I'm not making any promises here, but if the core contributors of OZO are able to provide examples for my other requests, I would likely be able to submit examples for 4 and 8.
do you need some explanation on one of these topics right now
Yes, actually. Thank you for the offer. I have three pressing questions that are preventing me from adopting OZO.
1) In my code, I don't want to care about how the connection is established. I have a URI connection string, and simply want the library to figure it out (Including re-connecting on failure) and only report back if it can't re-connect on failure several times. (In which case, my application will simply log failure and exit).
Is this what ozo::connection_pool
will do for me? Is there a strong reason not to use ozo::connection_pool
, and use ozo::connection
instead? I'm not particularly sensitive about performance. The switch from synchronous libpqxx code to async OZO code will already alleviate a huge bottleneck so I don't care about other minor performance concerns at this time.
2) How should I manage the lifetime of ozo::connection
and/or ozo::connection_pool
? In my code, these will be passed to multiple objects, and each of these objects will create and execute queries in arbitrary fashion. The easiest thing for me would be to simply pass ozo::connection
or ozo::connection_pool
by value to each of the objects that needs to access the connection. But if that's not a good idea, I'll just make them std::shared_ptr
instead.
3) Lifetime of parameters. If I do this:
using namespace ozo::literals;
auto query = "select * from table where column="_SQL + std::string_view(SomeStdStringHere);
Will OZO copy the string contents? Or assume that I'm keeping SomeStdStringHere
alive?
If OZO will copy the string contents, this is an important performance consideration and should be pointed out in the HowTo, or somewhere.
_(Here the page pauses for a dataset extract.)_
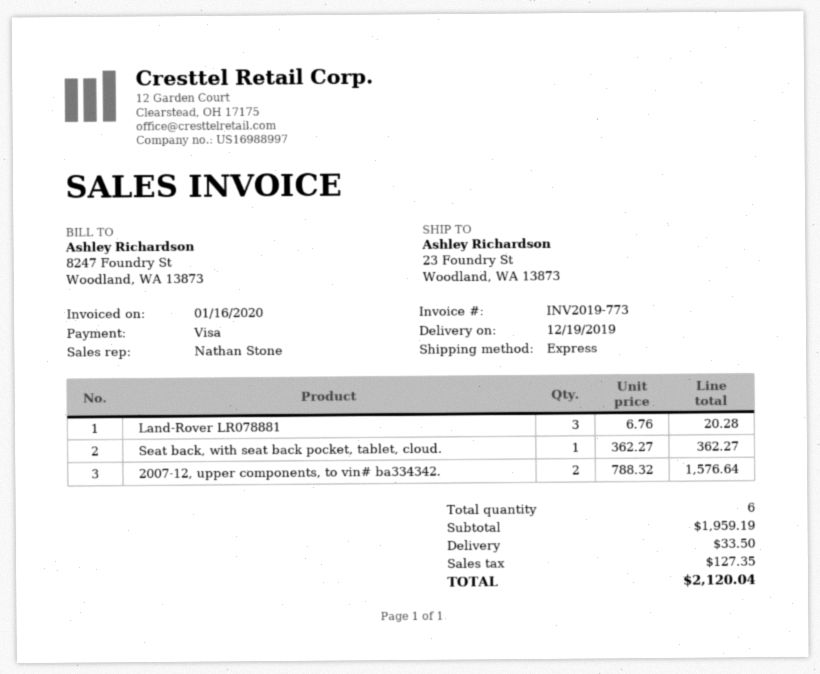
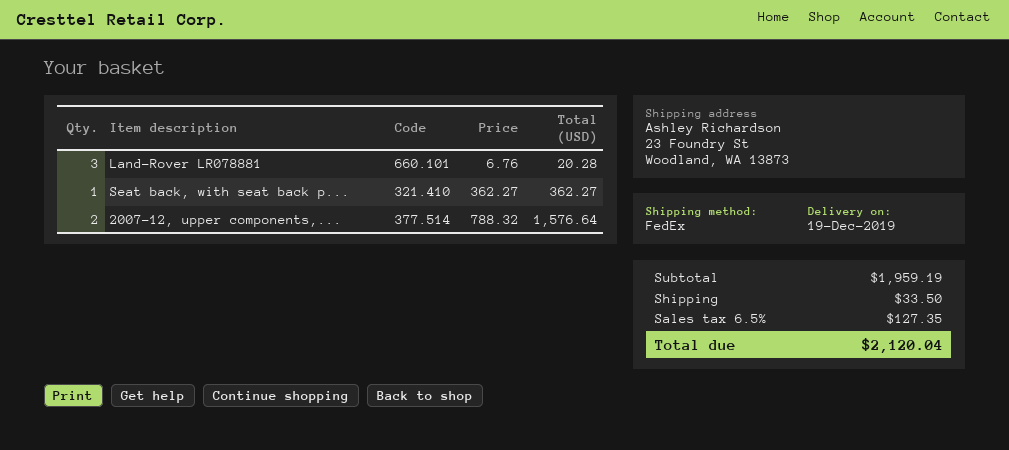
shipping method: express -> FedEx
If OZO will not copy the string contents, and instead requires that the lifetime of the SomeStdStringHere
variable be managed, I'll just move SomeStdStringHere
into std::shared_ptr<std::string>
and pass the shared_ptr
into the callback, to keep the data alive.
My recommendation is as follows:
Provide some ozo::copy_string_parameter
type that explicitly copies the string data and keeps it alive for the lifetime of the query. E.g.
using namespace ozo::literals;
auto query = "select * from table where column="_SQL + ozo::copy_string_parameter(SomeStdStringHere);
If the ozo::copy_string_parameter
concept is not used, then the default behavior is to assume the lifetime of the provided parameter extends past the lifetime of the query.
But in either case, I need to know what the current behavior of OZO is so I can start using it.
Added
Is there any way to have ozo automatically manage the storage for the result? In libpqxx, the query returns a "row" object, which you can use to fetch data with raw string literals to map names to data. A facility in OZO to allow the library to automatically manage the storage for the results, and provide them as parameters to the callbacks, would be very helpful for end users who are either migrating from libpqxx, or who just don't care about this aspect of performance.
To my list of requested examples.
If there's no existing facility, then I can create a new issue to request this as a feature.
Ok, I try to answer the most important questions for you now and continue the dialog about examples a little bit later if you don't mind.
- In my code, I don't want to care about how the connection is established. I have a URI connection string, and simply want the library to figure it out (Including re-connecting on failure) and only report back if it can't re-connect on failure several times. (In which case, my application will simply log failure and exit).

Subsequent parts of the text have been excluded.